---------- SUPPLIED DATA ----------
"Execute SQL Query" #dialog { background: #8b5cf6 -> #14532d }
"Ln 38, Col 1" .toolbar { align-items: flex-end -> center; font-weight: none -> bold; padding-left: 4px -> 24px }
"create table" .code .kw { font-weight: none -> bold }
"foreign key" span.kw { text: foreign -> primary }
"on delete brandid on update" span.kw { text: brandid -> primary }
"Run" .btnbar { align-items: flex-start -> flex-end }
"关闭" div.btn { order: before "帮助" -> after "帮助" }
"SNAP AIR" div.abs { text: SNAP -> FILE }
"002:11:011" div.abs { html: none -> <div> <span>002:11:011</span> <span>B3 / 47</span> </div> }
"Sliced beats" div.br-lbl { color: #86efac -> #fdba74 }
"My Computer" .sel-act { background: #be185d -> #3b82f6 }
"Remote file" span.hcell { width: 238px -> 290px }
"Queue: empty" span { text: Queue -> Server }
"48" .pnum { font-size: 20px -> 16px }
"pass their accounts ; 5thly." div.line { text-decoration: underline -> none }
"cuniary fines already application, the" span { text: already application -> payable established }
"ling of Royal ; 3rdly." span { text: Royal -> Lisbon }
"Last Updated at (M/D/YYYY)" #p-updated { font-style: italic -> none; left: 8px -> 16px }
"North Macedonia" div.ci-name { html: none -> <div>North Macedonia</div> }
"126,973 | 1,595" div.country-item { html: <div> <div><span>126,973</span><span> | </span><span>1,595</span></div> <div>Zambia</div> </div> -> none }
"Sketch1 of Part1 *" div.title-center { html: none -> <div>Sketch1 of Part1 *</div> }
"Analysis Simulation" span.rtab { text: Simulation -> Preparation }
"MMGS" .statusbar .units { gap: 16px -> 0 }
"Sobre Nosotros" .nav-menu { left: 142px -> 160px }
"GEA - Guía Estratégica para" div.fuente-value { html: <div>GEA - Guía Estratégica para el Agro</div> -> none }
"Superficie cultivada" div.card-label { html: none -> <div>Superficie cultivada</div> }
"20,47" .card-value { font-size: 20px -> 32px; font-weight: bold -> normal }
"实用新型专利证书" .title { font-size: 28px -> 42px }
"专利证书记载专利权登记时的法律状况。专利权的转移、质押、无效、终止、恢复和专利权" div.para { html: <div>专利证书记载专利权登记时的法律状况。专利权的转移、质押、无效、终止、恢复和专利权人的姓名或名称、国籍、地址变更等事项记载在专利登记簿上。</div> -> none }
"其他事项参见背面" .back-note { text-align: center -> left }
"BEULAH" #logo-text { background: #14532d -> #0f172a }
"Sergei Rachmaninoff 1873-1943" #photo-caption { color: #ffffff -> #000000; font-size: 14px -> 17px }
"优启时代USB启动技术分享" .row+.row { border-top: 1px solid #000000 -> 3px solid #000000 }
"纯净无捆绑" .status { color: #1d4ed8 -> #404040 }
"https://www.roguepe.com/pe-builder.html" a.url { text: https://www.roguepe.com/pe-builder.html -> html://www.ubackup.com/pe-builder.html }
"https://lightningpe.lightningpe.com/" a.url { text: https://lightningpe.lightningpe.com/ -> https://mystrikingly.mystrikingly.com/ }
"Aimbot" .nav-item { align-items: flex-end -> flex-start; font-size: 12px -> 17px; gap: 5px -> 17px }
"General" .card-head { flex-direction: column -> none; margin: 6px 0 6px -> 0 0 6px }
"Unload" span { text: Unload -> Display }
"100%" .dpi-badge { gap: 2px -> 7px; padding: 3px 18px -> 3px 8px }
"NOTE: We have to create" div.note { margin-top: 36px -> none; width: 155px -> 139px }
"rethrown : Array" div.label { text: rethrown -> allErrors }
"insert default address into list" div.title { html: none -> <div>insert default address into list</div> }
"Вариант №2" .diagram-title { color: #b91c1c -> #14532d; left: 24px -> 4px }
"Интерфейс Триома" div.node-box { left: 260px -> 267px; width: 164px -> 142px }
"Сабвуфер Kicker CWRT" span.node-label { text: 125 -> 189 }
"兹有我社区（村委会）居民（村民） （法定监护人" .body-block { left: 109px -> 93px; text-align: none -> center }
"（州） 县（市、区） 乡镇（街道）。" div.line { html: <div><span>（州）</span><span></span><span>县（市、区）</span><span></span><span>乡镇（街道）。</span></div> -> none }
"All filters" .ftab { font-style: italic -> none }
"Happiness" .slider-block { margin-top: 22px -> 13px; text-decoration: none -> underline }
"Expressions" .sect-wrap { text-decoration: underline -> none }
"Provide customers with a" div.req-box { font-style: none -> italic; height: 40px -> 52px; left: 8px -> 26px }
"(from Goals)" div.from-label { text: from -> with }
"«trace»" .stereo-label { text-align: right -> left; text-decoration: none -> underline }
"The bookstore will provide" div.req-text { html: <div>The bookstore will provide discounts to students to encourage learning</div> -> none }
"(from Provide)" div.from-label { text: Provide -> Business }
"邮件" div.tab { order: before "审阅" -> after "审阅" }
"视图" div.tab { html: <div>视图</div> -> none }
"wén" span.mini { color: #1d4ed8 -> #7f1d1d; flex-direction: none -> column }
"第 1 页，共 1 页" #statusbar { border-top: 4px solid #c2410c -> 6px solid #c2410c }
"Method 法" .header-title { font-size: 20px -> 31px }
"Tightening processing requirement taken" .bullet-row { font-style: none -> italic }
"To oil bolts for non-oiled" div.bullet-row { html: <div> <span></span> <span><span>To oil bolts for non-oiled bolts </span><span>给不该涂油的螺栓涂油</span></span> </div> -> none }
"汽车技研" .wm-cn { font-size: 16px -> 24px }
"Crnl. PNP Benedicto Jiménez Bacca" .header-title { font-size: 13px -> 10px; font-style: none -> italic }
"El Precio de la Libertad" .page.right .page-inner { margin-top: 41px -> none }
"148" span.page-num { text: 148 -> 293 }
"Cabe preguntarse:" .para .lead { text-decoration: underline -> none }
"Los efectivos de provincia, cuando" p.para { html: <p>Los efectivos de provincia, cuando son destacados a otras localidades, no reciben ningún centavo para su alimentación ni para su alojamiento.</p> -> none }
----------
TASK OBJECTIVE -> Here the job is to restate all of the data word for word.

SOLUTION BELOW ->
"Execute SQL Query" #dialog { background: #8b5cf6 -> #14532d }
"Ln 38, Col 1" .toolbar { align-items: flex-end -> center; font-weight: none -> bold; padding-left: 4px -> 24px }
"create table" .code .kw { font-weight: none -> bold }
"foreign key" span.kw { text: foreign -> primary }
"on delete brandid on update" span.kw { text: brandid -> primary }
"Run" .btnbar { align-items: flex-start -> flex-end }
"关闭" div.btn { order: before "帮助" -> after "帮助" }
"SNAP AIR" div.abs { text: SNAP -> FILE }
"002:11:011" div.abs { html: none -> <div> <span>002:11:011</span> <span>B3 / 47</span> </div> }
"Sliced beats" div.br-lbl { color: #86efac -> #fdba74 }
"My Computer" .sel-act { background: #be185d -> #3b82f6 }
"Remote file" span.hcell { width: 238px -> 290px }
"Queue: empty" span { text: Queue -> Server }
"48" .pnum { font-size: 20px -> 16px }
"pass their accounts ; 5thly." div.line { text-decoration: underline -> none }
"cuniary fines already application, the" span { text: already application -> payable established }
"ling of Royal ; 3rdly." span { text: Royal -> Lisbon }
"Last Updated at (M/D/YYYY)" #p-updated { font-style: italic -> none; left: 8px -> 16px }
"North Macedonia" div.ci-name { html: none -> <div>North Macedonia</div> }
"126,973 | 1,595" div.country-item { html: <div> <div><span>126,973</span><span> | </span><span>1,595</span></div> <div>Zambia</div> </div> -> none }
"Sketch1 of Part1 *" div.title-center { html: none -> <div>Sketch1 of Part1 *</div> }
"Analysis Simulation" span.rtab { text: Simulation -> Preparation }
"MMGS" .statusbar .units { gap: 16px -> 0 }
"Sobre Nosotros" .nav-menu { left: 142px -> 160px }
"GEA - Guía Estratégica para" div.fuente-value { html: <div>GEA - Guía Estratégica para el Agro</div> -> none }
"Superficie cultivada" div.card-label { html: none -> <div>Superficie cultivada</div> }
"20,47" .card-value { font-size: 20px -> 32px; font-weight: bold -> normal }
"实用新型专利证书" .title { font-size: 28px -> 42px }
"专利证书记载专利权登记时的法律状况。专利权的转移、质押、无效、终止、恢复和专利权" div.para { html: <div>专利证书记载专利权登记时的法律状况。专利权的转移、质押、无效、终止、恢复和专利权人的姓名或名称、国籍、地址变更等事项记载在专利登记簿上。</div> -> none }
"其他事项参见背面" .back-note { text-align: center -> left }
"BEULAH" #logo-text { background: #14532d -> #0f172a }
"Sergei Rachmaninoff 1873-1943" #photo-caption { color: #ffffff -> #000000; font-size: 14px -> 17px }
"优启时代USB启动技术分享" .row+.row { border-top: 1px solid #000000 -> 3px solid #000000 }
"纯净无捆绑" .status { color: #1d4ed8 -> #404040 }
"https://www.roguepe.com/pe-builder.html" a.url { text: https://www.roguepe.com/pe-builder.html -> html://www.ubackup.com/pe-builder.html }
"https://lightningpe.lightningpe.com/" a.url { text: https://lightningpe.lightningpe.com/ -> https://mystrikingly.mystrikingly.com/ }
"Aimbot" .nav-item { align-items: flex-end -> flex-start; font-size: 12px -> 17px; gap: 5px -> 17px }
"General" .card-head { flex-direction: column -> none; margin: 6px 0 6px -> 0 0 6px }
"Unload" span { text: Unload -> Display }
"100%" .dpi-badge { gap: 2px -> 7px; padding: 3px 18px -> 3px 8px }
"NOTE: We have to create" div.note { margin-top: 36px -> none; width: 155px -> 139px }
"rethrown : Array" div.label { text: rethrown -> allErrors }
"insert default address into list" div.title { html: none -> <div>insert default address into list</div> }
"Вариант №2" .diagram-title { color: #b91c1c -> #14532d; left: 24px -> 4px }
"Интерфейс Триома" div.node-box { left: 260px -> 267px; width: 164px -> 142px }
"Сабвуфер Kicker CWRT" span.node-label { text: 125 -> 189 }
"兹有我社区（村委会）居民（村民） （法定监护人" .body-block { left: 109px -> 93px; text-align: none -> center }
"（州） 县（市、区） 乡镇（街道）。" div.line { html: <div><span>（州）</span><span></span><span>县（市、区）</span><span></span><span>乡镇（街道）。</span></div> -> none }
"All filters" .ftab { font-style: italic -> none }
"Happiness" .slider-block { margin-top: 22px -> 13px; text-decoration: none -> underline }
"Expressions" .sect-wrap { text-decoration: underline -> none }
"Provide customers with a" div.req-box { font-style: none -> italic; height: 40px -> 52px; left: 8px -> 26px }
"(from Goals)" div.from-label { text: from -> with }
"«trace»" .stereo-label { text-align: right -> left; text-decoration: none -> underline }
"The bookstore will provide" div.req-text { html: <div>The bookstore will provide discounts to students to encourage learning</div> -> none }
"(from Provide)" div.from-label { text: Provide -> Business }
"邮件" div.tab { order: before "审阅" -> after "审阅" }
"视图" div.tab { html: <div>视图</div> -> none }
"wén" span.mini { color: #1d4ed8 -> #7f1d1d; flex-direction: none -> column }
"第 1 页，共 1 页" #statusbar { border-top: 4px solid #c2410c -> 6px solid #c2410c }
"Method 法" .header-title { font-size: 20px -> 31px }
"Tightening processing requirement taken" .bullet-row { font-style: none -> italic }
"To oil bolts for non-oiled" div.bullet-row { html: <div> <span></span> <span><span>To oil bolts for non-oiled bolts </span><span>给不该涂油的螺栓涂油</span></span> </div> -> none }
"汽车技研" .wm-cn { font-size: 16px -> 24px }
"Crnl. PNP Benedicto Jiménez Bacca" .header-title { font-size: 13px -> 10px; font-style: none -> italic }
"El Precio de la Libertad" .page.right .page-inner { margin-top: 41px -> none }
"148" span.page-num { text: 148 -> 293 }
"Cabe preguntarse:" .para .lead { text-decoration: underline -> none }
"Los efectivos de provincia, cuando" p.para { html: <p>Los efectivos de provincia, cuando son destacados a otras localidades, no reciben ningún centavo para su alimentación ni para su alojamiento.</p> -> none }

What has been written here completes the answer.